[Front-end code change data]

◆ ◆ ◆ ◆

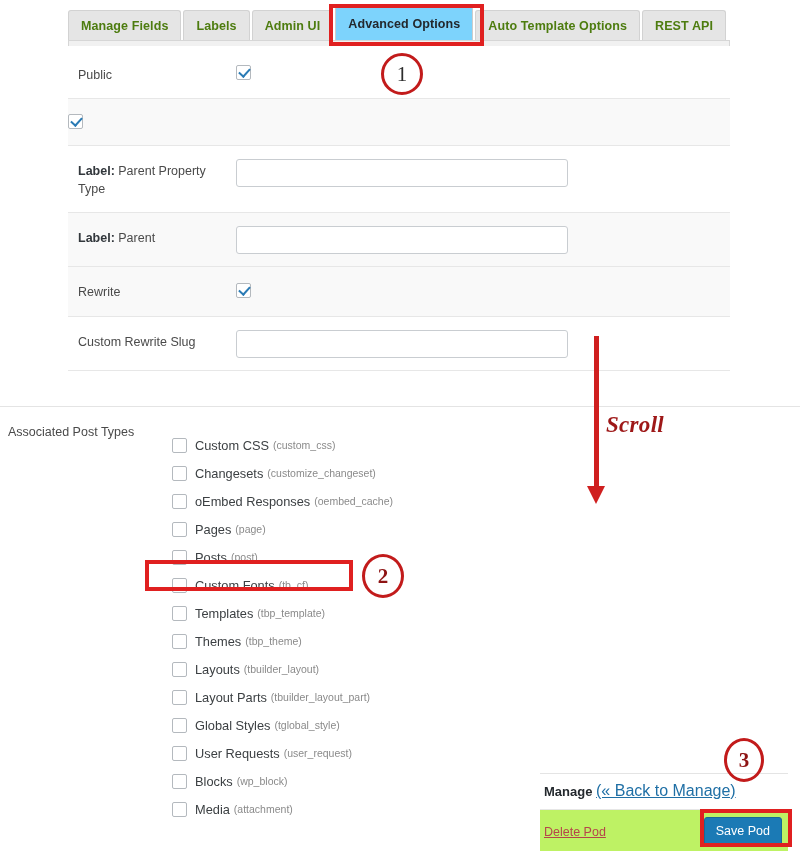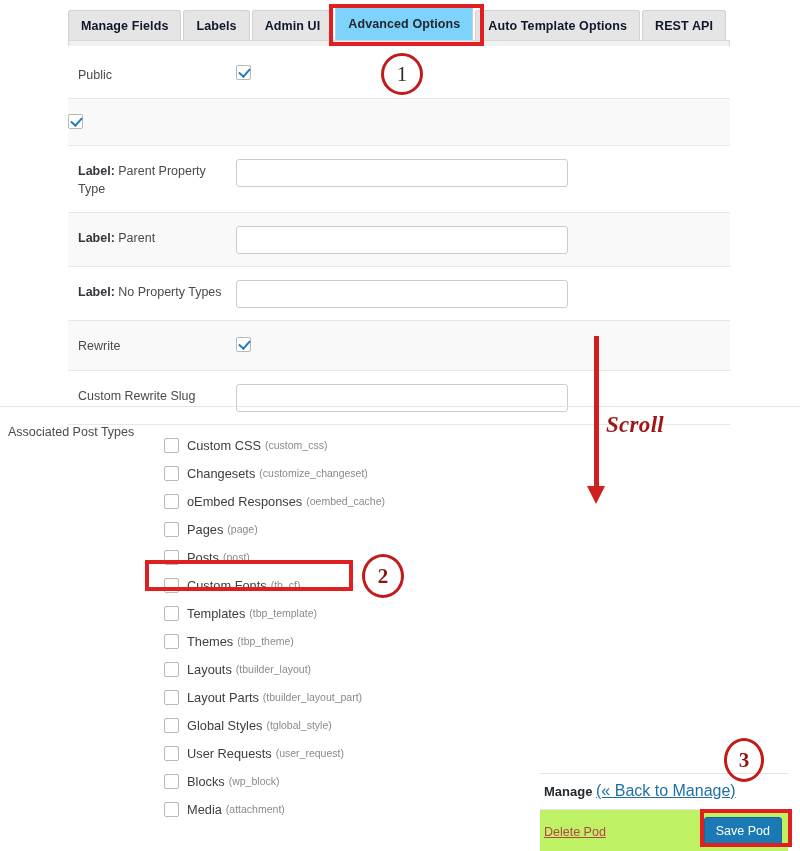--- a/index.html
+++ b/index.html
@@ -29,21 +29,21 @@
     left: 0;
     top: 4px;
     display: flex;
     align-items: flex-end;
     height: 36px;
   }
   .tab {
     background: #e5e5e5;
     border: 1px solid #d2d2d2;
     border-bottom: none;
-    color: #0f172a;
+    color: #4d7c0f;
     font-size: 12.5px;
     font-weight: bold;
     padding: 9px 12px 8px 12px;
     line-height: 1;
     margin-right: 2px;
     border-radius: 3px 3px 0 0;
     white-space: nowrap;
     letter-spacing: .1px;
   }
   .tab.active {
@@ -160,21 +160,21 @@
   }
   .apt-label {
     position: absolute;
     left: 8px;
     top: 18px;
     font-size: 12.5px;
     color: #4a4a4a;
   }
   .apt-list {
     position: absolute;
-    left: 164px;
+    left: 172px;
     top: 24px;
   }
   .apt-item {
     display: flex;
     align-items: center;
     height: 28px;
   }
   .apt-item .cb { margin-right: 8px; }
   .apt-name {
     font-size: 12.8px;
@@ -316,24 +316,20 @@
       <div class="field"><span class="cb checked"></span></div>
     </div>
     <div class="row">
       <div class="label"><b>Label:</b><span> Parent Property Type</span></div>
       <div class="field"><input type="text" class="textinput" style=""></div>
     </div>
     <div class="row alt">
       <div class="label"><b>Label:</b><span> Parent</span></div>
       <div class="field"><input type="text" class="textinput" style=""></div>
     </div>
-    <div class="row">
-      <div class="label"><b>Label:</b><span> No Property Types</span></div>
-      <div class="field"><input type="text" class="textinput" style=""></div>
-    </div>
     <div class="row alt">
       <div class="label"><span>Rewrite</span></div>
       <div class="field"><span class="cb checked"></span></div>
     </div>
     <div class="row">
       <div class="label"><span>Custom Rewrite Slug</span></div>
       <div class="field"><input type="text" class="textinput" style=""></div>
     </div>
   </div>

◆ ◆ ◆ ◆

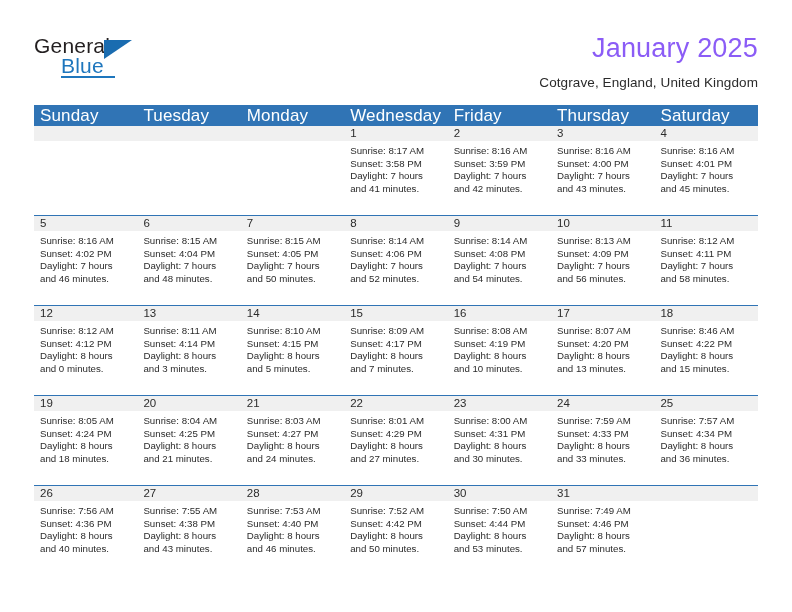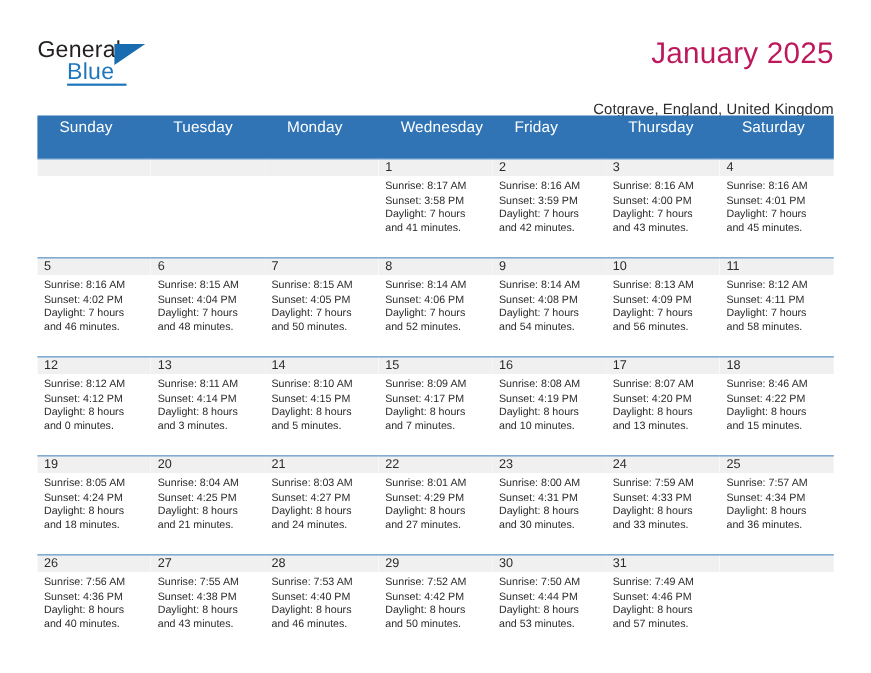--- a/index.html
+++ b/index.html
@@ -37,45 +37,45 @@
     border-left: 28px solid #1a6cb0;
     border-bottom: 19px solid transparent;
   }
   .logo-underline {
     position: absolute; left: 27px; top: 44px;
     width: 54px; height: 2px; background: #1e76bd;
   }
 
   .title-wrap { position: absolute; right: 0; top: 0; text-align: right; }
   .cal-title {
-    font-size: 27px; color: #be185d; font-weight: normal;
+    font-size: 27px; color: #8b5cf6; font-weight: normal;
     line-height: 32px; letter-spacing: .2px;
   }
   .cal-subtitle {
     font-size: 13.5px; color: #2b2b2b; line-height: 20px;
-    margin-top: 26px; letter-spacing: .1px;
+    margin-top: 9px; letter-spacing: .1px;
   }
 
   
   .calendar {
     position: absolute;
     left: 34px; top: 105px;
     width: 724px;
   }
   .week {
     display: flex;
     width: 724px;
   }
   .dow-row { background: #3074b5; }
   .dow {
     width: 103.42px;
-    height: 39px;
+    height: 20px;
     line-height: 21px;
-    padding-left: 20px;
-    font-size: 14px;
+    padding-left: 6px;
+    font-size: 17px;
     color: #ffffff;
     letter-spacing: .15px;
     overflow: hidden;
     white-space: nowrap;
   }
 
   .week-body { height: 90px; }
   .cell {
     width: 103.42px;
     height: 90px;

◆ ◆ ◆ ◆

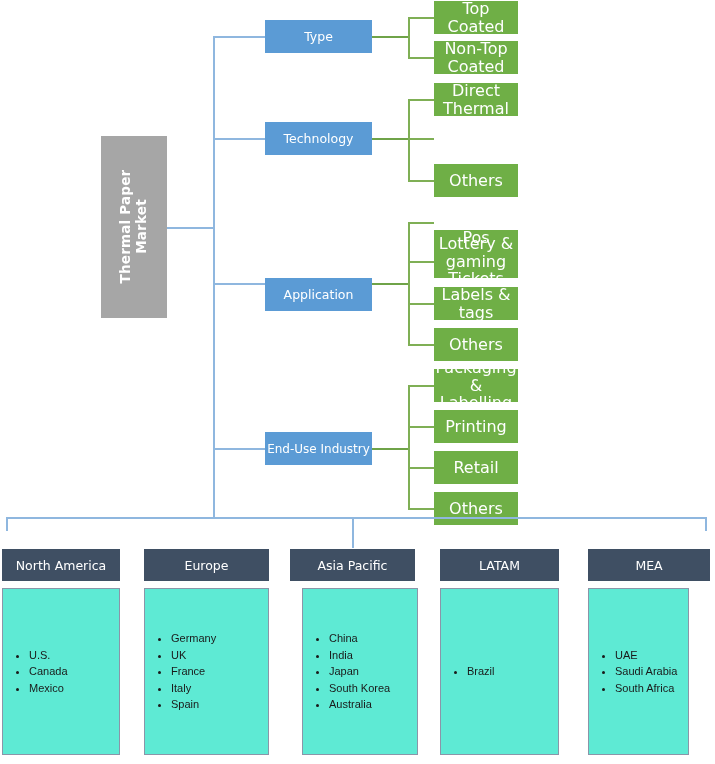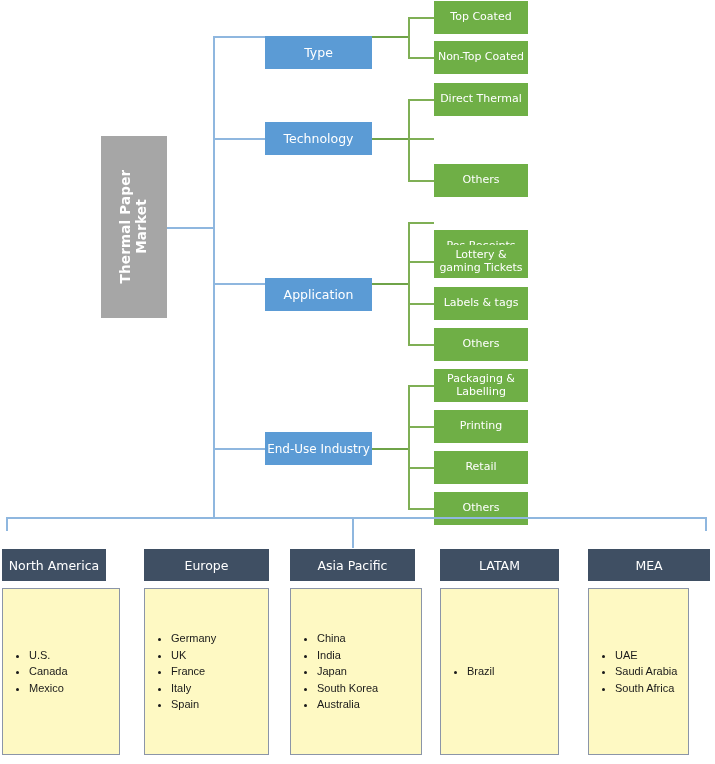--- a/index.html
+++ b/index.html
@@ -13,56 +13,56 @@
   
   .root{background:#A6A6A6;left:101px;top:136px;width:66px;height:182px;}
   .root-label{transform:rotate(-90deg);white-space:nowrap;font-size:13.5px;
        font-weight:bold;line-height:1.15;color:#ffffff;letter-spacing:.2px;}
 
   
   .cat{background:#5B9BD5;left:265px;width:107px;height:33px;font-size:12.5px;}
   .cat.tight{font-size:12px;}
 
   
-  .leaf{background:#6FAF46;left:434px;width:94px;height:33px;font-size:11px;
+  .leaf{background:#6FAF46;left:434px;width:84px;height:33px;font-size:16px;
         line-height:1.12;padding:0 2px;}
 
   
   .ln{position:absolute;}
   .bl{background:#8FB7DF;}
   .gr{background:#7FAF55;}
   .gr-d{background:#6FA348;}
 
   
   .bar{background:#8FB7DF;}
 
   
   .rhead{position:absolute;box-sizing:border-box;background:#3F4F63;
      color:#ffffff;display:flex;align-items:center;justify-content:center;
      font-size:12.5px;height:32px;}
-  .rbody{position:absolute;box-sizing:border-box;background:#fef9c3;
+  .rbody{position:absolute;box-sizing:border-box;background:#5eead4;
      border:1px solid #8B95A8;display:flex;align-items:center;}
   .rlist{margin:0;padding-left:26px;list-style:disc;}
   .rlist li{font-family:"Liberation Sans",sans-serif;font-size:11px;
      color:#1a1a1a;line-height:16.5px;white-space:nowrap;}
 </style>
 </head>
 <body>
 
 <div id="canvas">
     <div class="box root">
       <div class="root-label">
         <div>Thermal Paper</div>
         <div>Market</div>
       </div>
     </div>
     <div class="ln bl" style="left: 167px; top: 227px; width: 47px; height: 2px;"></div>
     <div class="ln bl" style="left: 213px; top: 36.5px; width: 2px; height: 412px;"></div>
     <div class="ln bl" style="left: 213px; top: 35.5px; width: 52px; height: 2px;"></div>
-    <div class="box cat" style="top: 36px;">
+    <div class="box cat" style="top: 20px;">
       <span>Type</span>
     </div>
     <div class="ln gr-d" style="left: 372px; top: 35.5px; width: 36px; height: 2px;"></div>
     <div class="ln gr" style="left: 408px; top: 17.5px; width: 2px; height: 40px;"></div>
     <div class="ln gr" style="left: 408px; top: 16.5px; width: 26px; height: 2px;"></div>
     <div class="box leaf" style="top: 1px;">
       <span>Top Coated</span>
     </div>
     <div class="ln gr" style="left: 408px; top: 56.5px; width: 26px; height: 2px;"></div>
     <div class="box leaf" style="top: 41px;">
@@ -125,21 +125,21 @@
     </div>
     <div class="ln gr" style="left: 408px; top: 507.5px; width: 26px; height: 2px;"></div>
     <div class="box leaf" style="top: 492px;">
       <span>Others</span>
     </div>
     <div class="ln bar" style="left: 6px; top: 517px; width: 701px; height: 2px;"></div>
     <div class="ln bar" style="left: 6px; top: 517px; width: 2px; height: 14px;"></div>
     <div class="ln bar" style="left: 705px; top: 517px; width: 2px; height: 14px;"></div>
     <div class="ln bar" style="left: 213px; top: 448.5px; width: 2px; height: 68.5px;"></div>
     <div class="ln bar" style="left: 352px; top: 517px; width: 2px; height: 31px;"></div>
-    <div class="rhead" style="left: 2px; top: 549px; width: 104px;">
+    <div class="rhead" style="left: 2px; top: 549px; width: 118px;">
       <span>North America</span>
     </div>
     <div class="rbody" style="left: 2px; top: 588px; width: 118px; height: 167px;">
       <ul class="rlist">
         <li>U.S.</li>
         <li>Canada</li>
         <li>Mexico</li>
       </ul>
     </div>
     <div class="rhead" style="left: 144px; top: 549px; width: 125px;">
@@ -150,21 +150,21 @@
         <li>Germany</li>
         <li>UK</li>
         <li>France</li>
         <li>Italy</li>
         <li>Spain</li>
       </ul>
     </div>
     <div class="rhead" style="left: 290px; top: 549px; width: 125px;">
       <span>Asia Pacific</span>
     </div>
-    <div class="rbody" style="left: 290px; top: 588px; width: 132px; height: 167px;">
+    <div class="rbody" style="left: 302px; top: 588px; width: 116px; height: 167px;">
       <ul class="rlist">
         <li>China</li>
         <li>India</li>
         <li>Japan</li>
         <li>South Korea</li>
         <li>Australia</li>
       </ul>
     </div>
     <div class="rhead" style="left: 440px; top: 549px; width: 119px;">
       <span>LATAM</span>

◆ ◆ ◆ ◆

▶ **The problem**:
Among the lines above, find those that contain the word "spacing" and copy them.

▶ **Written answer**:
     letter-spacing: .1px;
     line-height: 32px; letter-spacing: .2px;
-    margin-top: 26px; letter-spacing: .1px;
+    margin-top: 9px; letter-spacing: .1px;
     letter-spacing: .15px;
        font-weight:bold;line-height:1.15;color:#ffffff;letter-spacing:.2px;}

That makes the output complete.